----- Data for the task -----

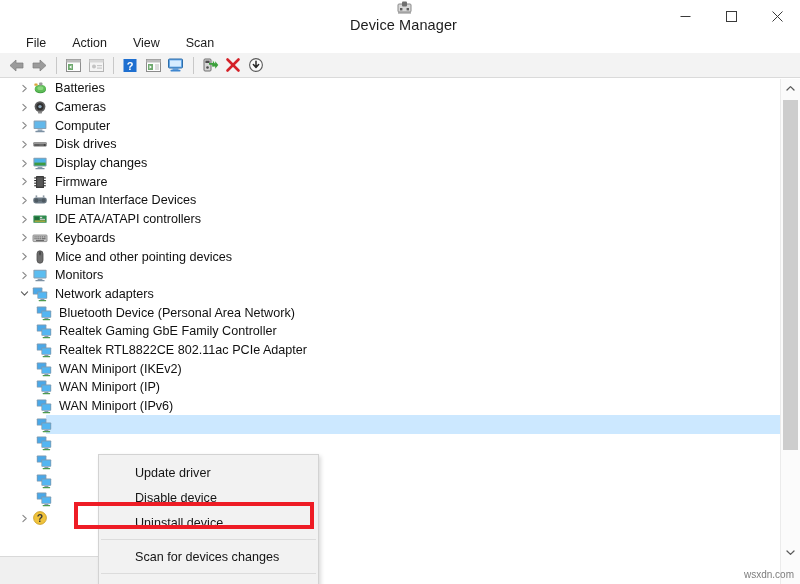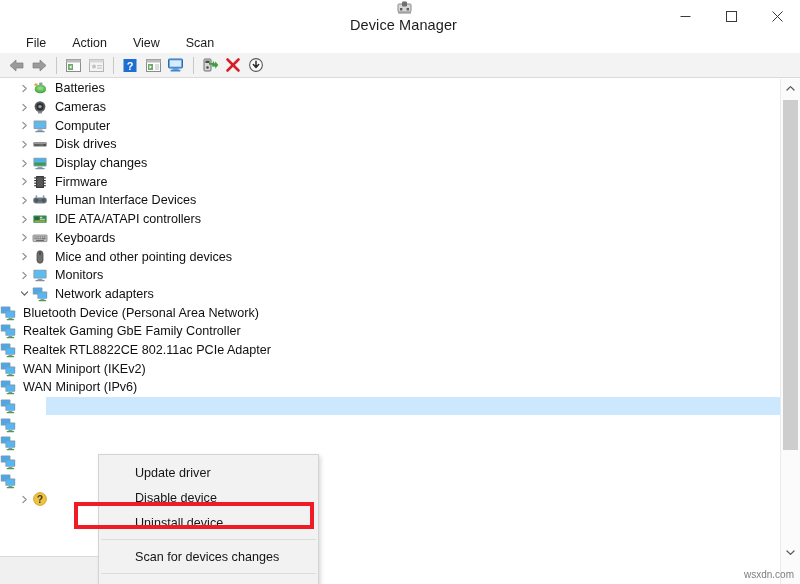--- a/index.html
+++ b/index.html
@@ -142,21 +142,21 @@
     position: relative;
     z-index: 1;
   }
   .lbl {
     margin-left: 7px;
     font-size: 12.6px;
     color: #101010;
     position: relative;
     z-index: 1;
   }
-  .row.child { }
+  .row.child { padding-left: 36px; }
   .row.child .ico { margin-left: 0; }
 
   
   .vscroll {
     position: absolute;
     right: 0; top: 79px;
     width: 20px; height: 505px;
     background: #fbfbfb;
     border-left: 1px solid #ebebeb;
     box-sizing: border-box;
@@ -630,20 +630,33 @@
         <div class="ico">
           <svg width="16" height="16" viewBox="0 0 16 16">
             <rect x="0.8" y="1.6" width="9.6" height="7" rx="0.7" fill="#7e9ab0"></rect>
             <rect x="1.6" y="2.4" width="8" height="5.4" fill="#4aa8e8"></rect>
             <rect x="5.4" y="5.6" width="9.8" height="7.2" rx="0.7" fill="#7e9ab0"></rect>
             <rect x="6.2" y="6.4" width="8.2" height="5.6" fill="#54b6f2"></rect>
             <rect x="8.4" y="13" width="4" height="1.1" fill="#7e9ab0"></rect>
             <rect x="6.6" y="14" width="7.6" height="1.2" rx="0.4" fill="#4f9b4f"></rect>
           </svg>
         </div>
+        <div class="lbl">WAN Miniport (IP)</div>
+      </div>
+      <div class="row child">
+        <div class="ico">
+          <svg width="16" height="16" viewBox="0 0 16 16">
+            <rect x="0.8" y="1.6" width="9.6" height="7" rx="0.7" fill="#7e9ab0"></rect>
+            <rect x="1.6" y="2.4" width="8" height="5.4" fill="#4aa8e8"></rect>
+            <rect x="5.4" y="5.6" width="9.8" height="7.2" rx="0.7" fill="#7e9ab0"></rect>
+            <rect x="6.2" y="6.4" width="8.2" height="5.6" fill="#54b6f2"></rect>
+            <rect x="8.4" y="13" width="4" height="1.1" fill="#7e9ab0"></rect>
+            <rect x="6.6" y="14" width="7.6" height="1.2" rx="0.4" fill="#4f9b4f"></rect>
+          </svg>
+        </div>
         <div class="lbl">WAN Miniport (IPv6)</div>
       </div>
       <div class="row child sel">
         <div class="row-hit"></div>
         <div class="ico">
           <svg width="16" height="16" viewBox="0 0 16 16">
             <rect x="0.8" y="1.6" width="9.6" height="7" rx="0.7" fill="#7e9ab0"></rect>
             <rect x="1.6" y="2.4" width="8" height="5.4" fill="#4aa8e8"></rect>
             <rect x="5.4" y="5.6" width="9.8" height="7.2" rx="0.7" fill="#7e9ab0"></rect>
             <rect x="6.2" y="6.4" width="8.2" height="5.6" fill="#54b6f2"></rect>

-----

## Action item:
Every line above carrying the word "Miniport" needs to be shown.

## Your response:
+        <div class="lbl">WAN Miniport (IP)</div>
         <div class="lbl">WAN Miniport (IPv6)</div>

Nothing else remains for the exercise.